United States District Court, M.D. Louisiana

January 16, 2020

KIRK MENARD
v.
TARGA RESOURCES, LLC

          RULING AND ORDER

          ERIN WILDER-DOOMES UNITED STATES MAGISTRATE JUDGE.

         Before the Court is the Motion to Compel Discovery (the “Motion”), filed by Targa Resources, LLC (“Targa”).[1] Kirk Menard (“Plaintiff”) has filed an Opposition[2] and Targa filed a Reply.[3] The Motion was also argued at an in-person conference on October 7, 2019.[4] For the reasons set forth below, the Court grants the Motion.[5]

         I. Background

         Plaintiff contends that Targa terminated his employment on October 11, 2018 in violation of the Louisiana Environmental Whistleblower Statute, La. R.S. 30:2027.[6] Targa alleges that it terminated Plaintiff's employment for legitimate, non-retaliatory reasons, including Plaintiff's “inappropriate comments” and “inappropriate behavior, ” one example of which involves Plaintiff allegedly discussing and/or showing an inappropriate photograph to Plaintiff's co-workers in the work place, which violated Targa's workplace policies.[7] It is undisputed that the photograph at issue was sent via text message to Plaintiff's personal cell phone by Plaintiff's then-fiancée and depicted the pregnant fiancée's hemorrhoids (hereinafter, “the Photograph”).[8] On July 22, 2019, Targa deposed Plaintiff, at which time Plaintiff admitted that he received the Photograph and testified that the Photograph is in the possession of his counsel.[9] Targa then propounded its Second Set of Requests for Production to Plaintiff. Requests 1 and 2 (the “Requests”) seek production of the Photograph and any other documents “depicting, relating to, or referencing hemorrhoids” received by Plaintiff on Targa's premises.[10] Plaintiff objected to the Requests on several grounds.[11]

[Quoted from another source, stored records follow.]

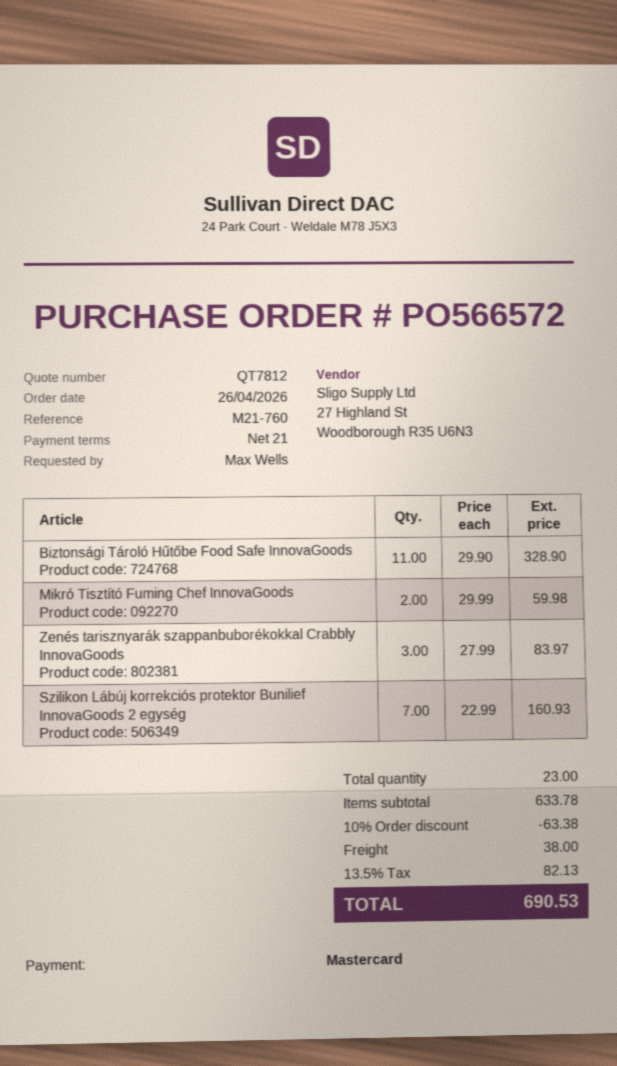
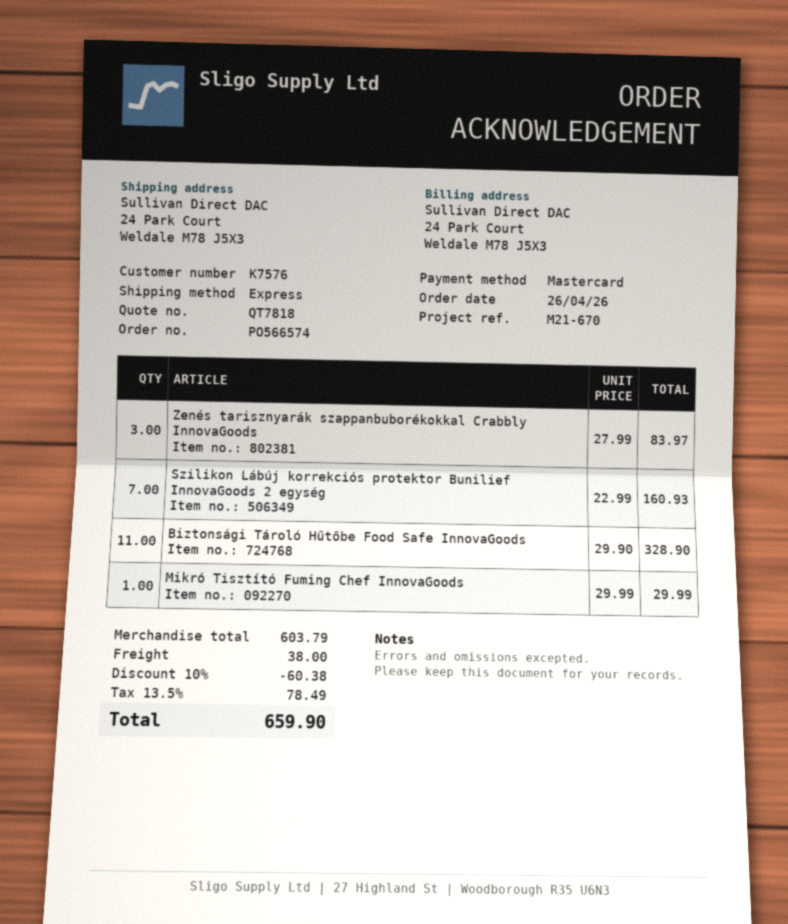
quote number: QT7812 -> QT7818
order number: PO566572 -> PO566574
reference: M21-760 -> M21-670
Mikró Tisztító Fuming Chef InnovaGoods: 2 x 29.99 = 59.98 -> 1 x 29.99 = 29.99
subtotal: 633.78 -> 603.79
discount: 10% = 63.38 -> 10% = 60.38
tax: 13.5% = 82.13 -> 13.5% = 78.49
total: 690.53 -> 659.90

         On September 27, 2019, Targa filed this Motion, seeking to compel production of the Photograph. The Motion alleges that the Photograph is directly relevant to Targa's reasons for terminating Plaintiff's employment, particularly because Plaintiff testified that he knew showing the Photograph to a co-worker would violate Targa's anti-harassment policies and subject Plaintiff to termination.[12] Targa argues that production of the Photograph will enable “the factfinder [to] verify that a specific photograph was truly shown to a co-worker during business hours which then violated the company's policies resulting in termination of employment, ” and there is no other way of authenticating what Plaintiff's co-worker claims to have seen.[13] Targa argues that Plaintiff's objections are boilerplate and meritless because they do not offer any explanation as to how the objections relate to production of the Photograph.[14] Targa recognizes that the Photograph is “potentially sensitive” but suggests that any privacy concerns are alleviated by the Parties' Joint Stipulated Confidential Order (“Protective Order”) that was entered by the Court on August 12, 2019.[15] Targa also asserts that Photograph is not intrusive or identifiable to anyone, and does not have any sentimental value such that it is “intrusively private in nature.”[16] Targa argues that Plaintiff has not shown how production of the Photograph is harassing or will increase the cost of litigation since all that Targa seeks is one photograph that is already in the possession of counsel.[17]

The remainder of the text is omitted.